Crescent Communities, among Charlotte’s best-known developers, and the investment firm Pretium are spending $1 billion building more than 3,000 homes for rent in 14 markets across the Sunbelt, including Charlotte.
Details: The properties will include three- and four-bedroom townhomes (from 1,500-2,200 square feet), plus detached single-family houses, Crescent said in a statement last week. They will operate under an umbrella brand called Harmon.
- Each community will have features such as outdoor space, walking trails and pocket parks.
In Charlotte, Crescent is planning about 300 rental townhomes. The developer is eyeing four areas: Ballantyne, north Charlotte and two in Gastonia. Construction will start sometime next year, says Tony Chen, managing director of single-family build-to-rent at Crescent Communities.
- Rents will be comparable to what you’d pay at a typical new apartment building in Charlotte, Chen says. But the Harmon communities offer alternative perks, like fenced-in backyards and garages.
Crescent’s goal is to “professionalize” the single-family rental experience and eliminate pain points of homeownership, Chen says.
- Tenants can put in a work order online for plumbing issues, for instance, instead of calling a plumber themselves.
The first of the Harmon communities Crescent is developing will include 109 townhomes in Moncks Corner, about 25 miles from Charleston. Construction begins this fall and the homes will be ready to rent in October 2022, per Crescent.

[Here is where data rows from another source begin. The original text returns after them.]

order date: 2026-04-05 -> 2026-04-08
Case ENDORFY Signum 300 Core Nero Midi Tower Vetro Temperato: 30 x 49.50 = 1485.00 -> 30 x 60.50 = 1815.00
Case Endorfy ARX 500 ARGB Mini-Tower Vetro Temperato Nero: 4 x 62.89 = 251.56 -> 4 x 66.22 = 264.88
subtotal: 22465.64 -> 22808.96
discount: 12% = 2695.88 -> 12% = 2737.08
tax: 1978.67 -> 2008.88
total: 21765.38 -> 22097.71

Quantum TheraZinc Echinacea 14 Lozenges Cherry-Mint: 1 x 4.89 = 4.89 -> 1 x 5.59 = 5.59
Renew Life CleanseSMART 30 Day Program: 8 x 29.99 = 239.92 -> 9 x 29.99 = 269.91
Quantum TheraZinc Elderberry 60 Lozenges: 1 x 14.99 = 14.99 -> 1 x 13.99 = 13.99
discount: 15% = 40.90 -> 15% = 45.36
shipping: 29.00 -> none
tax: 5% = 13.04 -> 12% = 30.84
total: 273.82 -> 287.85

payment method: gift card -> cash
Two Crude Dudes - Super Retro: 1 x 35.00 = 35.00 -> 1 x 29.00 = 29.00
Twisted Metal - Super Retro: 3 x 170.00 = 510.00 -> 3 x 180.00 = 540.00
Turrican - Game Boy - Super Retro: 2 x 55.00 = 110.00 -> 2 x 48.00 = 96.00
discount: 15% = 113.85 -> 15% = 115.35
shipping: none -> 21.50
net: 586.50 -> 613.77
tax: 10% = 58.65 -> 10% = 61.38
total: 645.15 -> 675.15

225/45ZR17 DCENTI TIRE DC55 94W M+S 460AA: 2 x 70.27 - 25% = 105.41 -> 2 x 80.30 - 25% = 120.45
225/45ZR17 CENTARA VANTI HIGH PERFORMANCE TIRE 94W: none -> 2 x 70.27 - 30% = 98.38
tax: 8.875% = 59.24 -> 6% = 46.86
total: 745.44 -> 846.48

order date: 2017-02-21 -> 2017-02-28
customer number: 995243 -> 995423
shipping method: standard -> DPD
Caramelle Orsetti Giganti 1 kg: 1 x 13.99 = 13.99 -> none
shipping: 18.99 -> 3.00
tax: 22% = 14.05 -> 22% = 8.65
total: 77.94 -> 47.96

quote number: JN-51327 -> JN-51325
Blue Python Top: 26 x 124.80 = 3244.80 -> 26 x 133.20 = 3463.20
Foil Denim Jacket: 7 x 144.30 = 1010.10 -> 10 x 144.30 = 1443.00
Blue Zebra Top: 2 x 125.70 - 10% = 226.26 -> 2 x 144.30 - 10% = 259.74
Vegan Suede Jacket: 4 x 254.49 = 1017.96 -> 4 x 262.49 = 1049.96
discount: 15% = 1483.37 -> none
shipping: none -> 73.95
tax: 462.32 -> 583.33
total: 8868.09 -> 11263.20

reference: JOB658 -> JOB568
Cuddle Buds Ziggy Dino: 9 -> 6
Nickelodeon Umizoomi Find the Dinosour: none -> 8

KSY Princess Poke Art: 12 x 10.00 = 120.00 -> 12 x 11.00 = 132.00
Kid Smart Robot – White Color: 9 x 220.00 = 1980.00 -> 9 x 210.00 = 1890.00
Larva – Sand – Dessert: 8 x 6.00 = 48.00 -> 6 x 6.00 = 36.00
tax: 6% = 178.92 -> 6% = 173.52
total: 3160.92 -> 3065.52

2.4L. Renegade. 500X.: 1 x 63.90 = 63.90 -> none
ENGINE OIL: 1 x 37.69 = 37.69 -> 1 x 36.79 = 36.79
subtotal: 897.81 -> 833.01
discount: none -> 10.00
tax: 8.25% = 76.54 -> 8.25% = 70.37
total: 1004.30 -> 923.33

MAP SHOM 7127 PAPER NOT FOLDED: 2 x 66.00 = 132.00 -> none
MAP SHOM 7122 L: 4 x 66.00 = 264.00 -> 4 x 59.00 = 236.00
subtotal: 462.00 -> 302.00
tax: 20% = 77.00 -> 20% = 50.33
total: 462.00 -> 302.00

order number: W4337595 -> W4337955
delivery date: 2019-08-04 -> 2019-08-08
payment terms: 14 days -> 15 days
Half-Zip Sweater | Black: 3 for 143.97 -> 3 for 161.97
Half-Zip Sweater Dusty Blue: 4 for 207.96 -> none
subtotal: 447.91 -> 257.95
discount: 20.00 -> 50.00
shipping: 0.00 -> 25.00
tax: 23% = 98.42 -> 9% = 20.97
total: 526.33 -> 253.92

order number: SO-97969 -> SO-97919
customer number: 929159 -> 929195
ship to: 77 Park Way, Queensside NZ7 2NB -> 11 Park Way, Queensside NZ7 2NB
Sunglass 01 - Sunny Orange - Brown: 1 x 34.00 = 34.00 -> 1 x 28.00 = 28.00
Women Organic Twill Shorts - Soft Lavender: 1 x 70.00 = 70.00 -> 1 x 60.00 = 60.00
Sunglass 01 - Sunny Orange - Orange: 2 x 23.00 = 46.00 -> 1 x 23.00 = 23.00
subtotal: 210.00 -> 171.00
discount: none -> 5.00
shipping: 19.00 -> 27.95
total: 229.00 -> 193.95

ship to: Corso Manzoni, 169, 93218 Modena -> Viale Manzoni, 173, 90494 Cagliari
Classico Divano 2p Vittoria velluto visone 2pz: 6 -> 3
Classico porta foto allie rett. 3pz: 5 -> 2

Why it matters: The supply of available housing is already tight in fast-growing markets like Charlotte. Real estate firms such as Crescent see built-to-rent homes as a way to alleviate the problem — plus give renters an option that’s different from a typical apartment community.
In a recent Forbes article, housing market economist Brad Hunter called built-for-rent (or “BRF”) communities “the hottest thing in residential development.”
- The trend is driven by a number of key factors, Hunter wrote, including the fact that millennials are having kids and want more space to raise them. And the soaring price of homes, he adds, makes homeownership out of reach for many young people.
What’s more, Chen adds, this is an alternative for renters who are transient.
“You don’t have the down payment and you don’t need to commit to living there forever,” Chen says.
Background: Crescent Communities is one of the most prominent apartment developers in Charlotte. The company is behind the Novel multifamily brand — which has properties in hotspots like NoDa and Atherton — plus a handful of office developments, including Elizabeth on Seventh.
Crescent also built the 26-story Ally Charlotte Center in Uptown and sold the building to Ally over the summer for $390 million. Crescent is occupying one floor of the tower for its headquarters, per CBJ.
Harmon marks Crescent’s foray into single-family rental developments, Chen says.
- Crescent and Pretium will work with Tokyo-based Sumitomo Forestry on building the Harmon homes.
Zoom out: For years, mom-and-pop landlords operated single-family rentals in the Charlotte market, as the Observer recently reported. After the recession, Wall Street investors like Invitation Homes and American Homes 4 Rent started buying up single-family homes and renting them out.
- Wall Street-backed landlords now own more than 11,000 moderately priced single-family houses in Charlotte, according to June reporting from UNC Charlotte’s Urban Institute.
Crescent and Pretium, on the other hand, are building the Harmon homes from the ground up, so they’re not eating into the city’s supply of existing single-family properties.
- Still, new rental townhomes aren’t that common in Charlotte. One other recent addition is Anker Haus, a 49-townhome community by MyNiche Apartments near Plaza Midwood. Units start at $1,225/month and the community has a pool, gym, outdoor dining area and shared green spaces.
“This is a product that consumers should know exists. When you move to a new city you don’t really realize that single-family rentals are an option,” Chen says.